Brief: Extract, from the records beneath this instruction, each line that contains the word "margin".

Information shown:
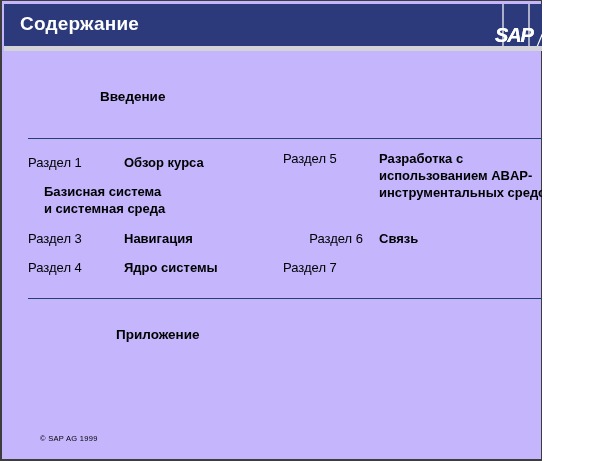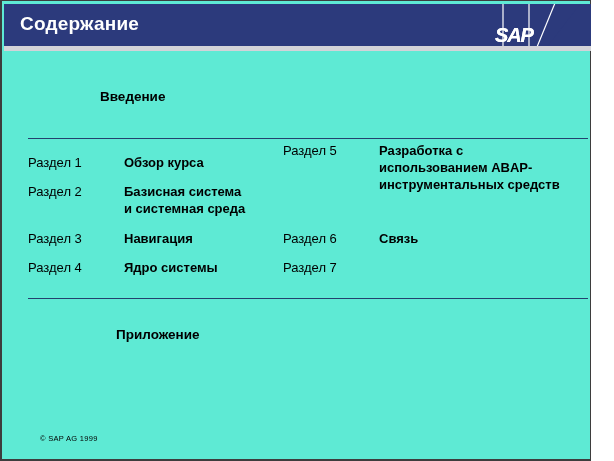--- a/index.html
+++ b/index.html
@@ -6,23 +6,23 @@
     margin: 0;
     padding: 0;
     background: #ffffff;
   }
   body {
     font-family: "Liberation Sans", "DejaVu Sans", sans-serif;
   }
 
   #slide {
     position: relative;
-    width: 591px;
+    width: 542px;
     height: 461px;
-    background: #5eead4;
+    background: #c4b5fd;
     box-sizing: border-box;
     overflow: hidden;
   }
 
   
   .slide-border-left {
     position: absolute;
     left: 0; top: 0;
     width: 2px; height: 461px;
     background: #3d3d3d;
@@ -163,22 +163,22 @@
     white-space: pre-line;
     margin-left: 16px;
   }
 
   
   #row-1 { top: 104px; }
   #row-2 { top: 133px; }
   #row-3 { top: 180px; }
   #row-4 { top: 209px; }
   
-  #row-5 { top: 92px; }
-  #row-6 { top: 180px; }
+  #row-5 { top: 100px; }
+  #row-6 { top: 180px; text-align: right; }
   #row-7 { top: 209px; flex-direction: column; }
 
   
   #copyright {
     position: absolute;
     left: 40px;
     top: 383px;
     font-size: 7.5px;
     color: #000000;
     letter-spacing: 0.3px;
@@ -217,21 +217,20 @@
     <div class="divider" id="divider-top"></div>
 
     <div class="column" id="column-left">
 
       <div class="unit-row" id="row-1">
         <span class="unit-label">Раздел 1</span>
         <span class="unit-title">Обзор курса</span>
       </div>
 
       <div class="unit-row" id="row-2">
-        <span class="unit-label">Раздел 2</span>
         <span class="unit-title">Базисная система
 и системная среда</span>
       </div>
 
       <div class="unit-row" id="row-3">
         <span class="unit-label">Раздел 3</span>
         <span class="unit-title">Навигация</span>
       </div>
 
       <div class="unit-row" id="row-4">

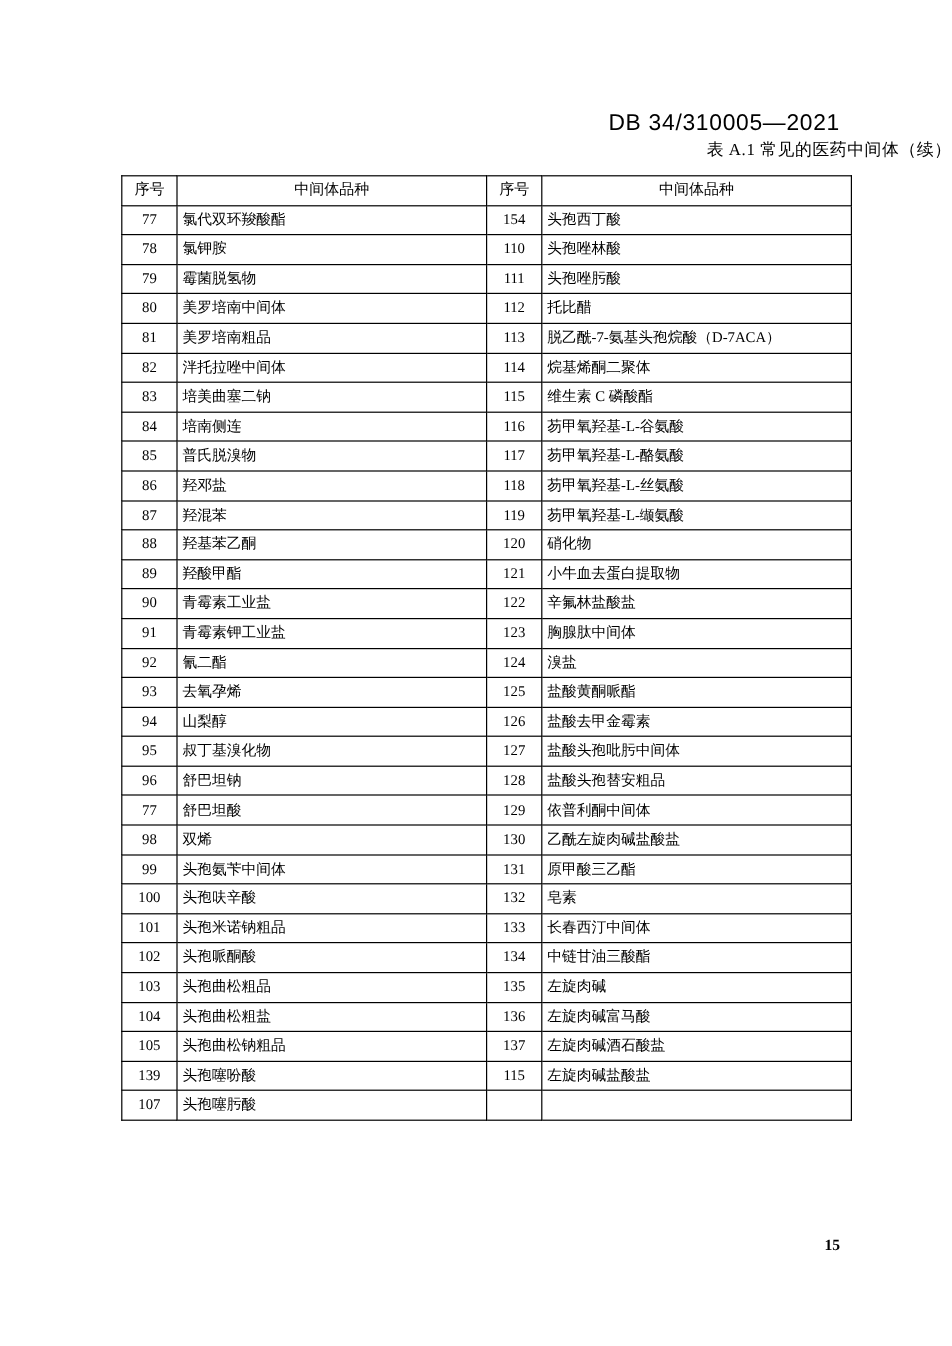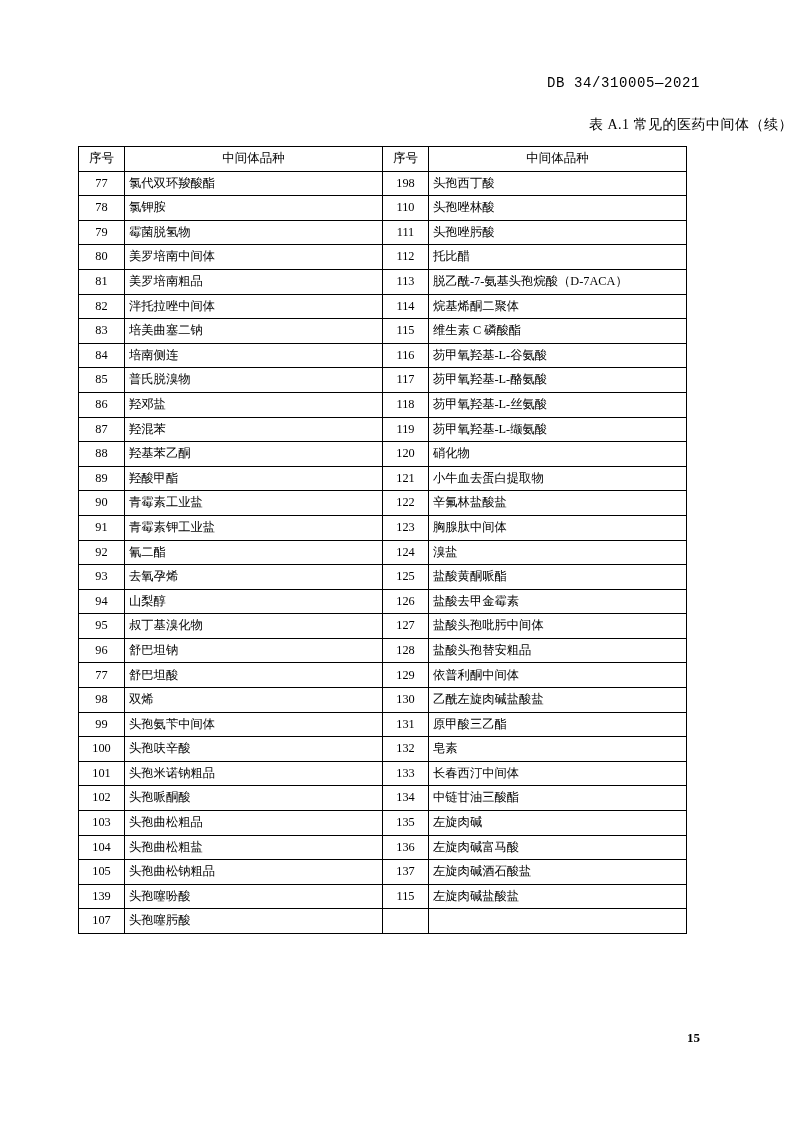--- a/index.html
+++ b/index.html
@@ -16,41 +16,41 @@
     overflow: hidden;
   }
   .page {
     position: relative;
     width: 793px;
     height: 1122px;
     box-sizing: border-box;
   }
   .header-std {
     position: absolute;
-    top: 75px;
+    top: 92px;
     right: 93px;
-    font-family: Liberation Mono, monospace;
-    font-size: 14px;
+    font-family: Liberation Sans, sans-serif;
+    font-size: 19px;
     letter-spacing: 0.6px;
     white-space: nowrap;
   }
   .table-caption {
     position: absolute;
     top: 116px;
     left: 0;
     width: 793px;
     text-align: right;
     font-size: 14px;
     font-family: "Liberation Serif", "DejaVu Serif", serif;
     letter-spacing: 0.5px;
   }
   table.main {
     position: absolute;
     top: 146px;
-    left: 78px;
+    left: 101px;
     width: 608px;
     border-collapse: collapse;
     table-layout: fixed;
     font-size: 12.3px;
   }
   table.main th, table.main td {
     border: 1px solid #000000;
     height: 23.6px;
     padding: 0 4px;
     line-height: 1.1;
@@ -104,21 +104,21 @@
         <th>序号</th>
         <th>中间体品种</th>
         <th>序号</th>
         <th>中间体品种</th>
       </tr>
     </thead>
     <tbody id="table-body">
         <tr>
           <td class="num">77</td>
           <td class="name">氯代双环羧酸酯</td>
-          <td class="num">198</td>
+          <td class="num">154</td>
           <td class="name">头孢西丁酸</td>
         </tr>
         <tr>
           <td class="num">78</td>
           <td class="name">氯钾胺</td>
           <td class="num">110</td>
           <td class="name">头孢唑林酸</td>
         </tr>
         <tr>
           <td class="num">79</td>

==

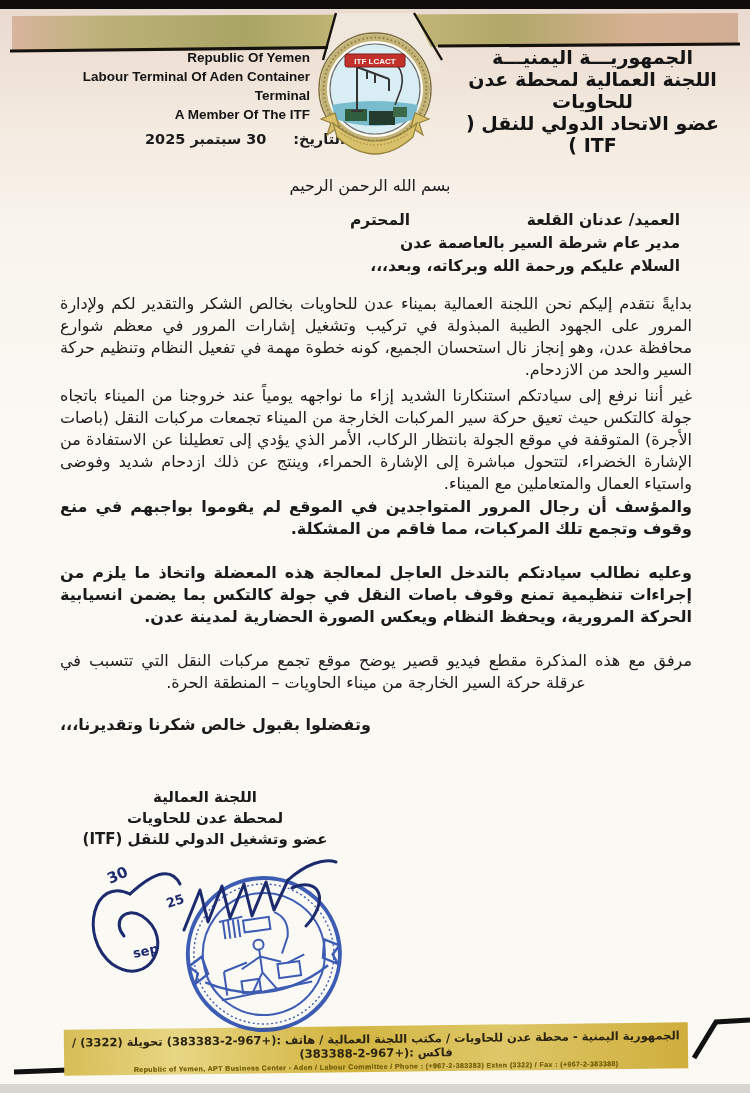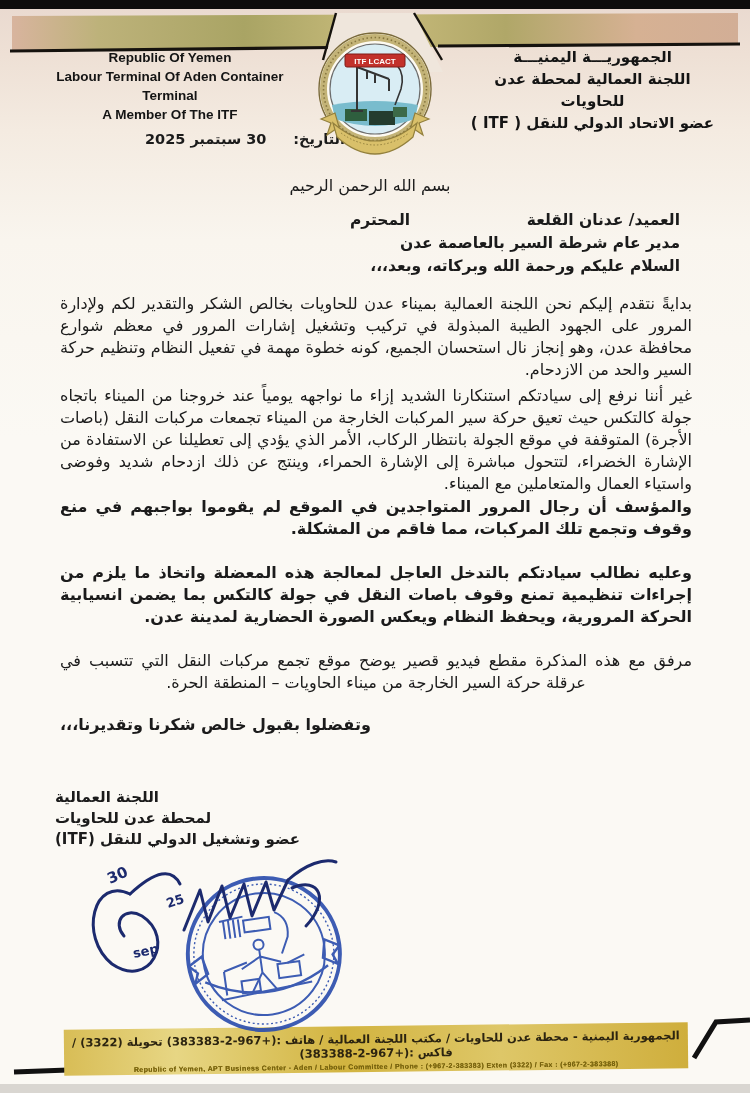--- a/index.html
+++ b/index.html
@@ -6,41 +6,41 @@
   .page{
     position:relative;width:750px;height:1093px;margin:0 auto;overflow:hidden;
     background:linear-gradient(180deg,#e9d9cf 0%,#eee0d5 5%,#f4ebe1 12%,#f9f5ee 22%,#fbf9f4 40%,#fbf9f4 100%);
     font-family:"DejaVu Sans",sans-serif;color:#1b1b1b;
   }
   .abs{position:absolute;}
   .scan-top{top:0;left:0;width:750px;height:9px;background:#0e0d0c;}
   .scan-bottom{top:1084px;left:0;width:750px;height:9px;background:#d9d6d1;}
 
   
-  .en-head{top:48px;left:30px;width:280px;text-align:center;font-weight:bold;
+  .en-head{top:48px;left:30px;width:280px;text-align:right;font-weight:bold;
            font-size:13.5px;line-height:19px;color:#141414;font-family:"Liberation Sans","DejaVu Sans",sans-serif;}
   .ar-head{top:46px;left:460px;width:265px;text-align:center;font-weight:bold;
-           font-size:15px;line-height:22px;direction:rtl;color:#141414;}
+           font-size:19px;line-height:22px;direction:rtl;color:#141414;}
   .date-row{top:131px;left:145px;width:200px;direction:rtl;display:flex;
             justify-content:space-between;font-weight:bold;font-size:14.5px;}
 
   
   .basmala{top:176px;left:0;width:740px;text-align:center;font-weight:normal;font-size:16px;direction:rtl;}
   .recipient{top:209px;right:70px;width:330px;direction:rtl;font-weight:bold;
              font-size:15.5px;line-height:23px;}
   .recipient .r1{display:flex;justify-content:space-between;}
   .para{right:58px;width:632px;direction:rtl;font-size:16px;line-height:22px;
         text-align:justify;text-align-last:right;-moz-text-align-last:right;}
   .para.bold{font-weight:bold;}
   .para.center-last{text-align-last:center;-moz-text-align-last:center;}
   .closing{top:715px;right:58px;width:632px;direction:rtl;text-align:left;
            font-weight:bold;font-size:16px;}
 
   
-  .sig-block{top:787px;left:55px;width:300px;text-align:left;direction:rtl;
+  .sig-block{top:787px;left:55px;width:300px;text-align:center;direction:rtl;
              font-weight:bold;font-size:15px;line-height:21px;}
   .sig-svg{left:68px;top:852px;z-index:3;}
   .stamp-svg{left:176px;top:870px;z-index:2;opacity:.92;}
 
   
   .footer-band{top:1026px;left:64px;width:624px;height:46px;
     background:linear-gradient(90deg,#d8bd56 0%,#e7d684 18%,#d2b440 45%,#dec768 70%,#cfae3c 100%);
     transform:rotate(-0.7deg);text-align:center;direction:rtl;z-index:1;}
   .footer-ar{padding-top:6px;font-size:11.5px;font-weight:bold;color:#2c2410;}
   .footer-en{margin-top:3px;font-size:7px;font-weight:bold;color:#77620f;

Response box:
     margin: 0;
     margin-left: 16px;
     position:relative;width:750px;height:1093px;margin:0 auto;overflow:hidden;
   .footer-en{margin-top:3px;font-size:7px;font-weight:bold;color:#77620f;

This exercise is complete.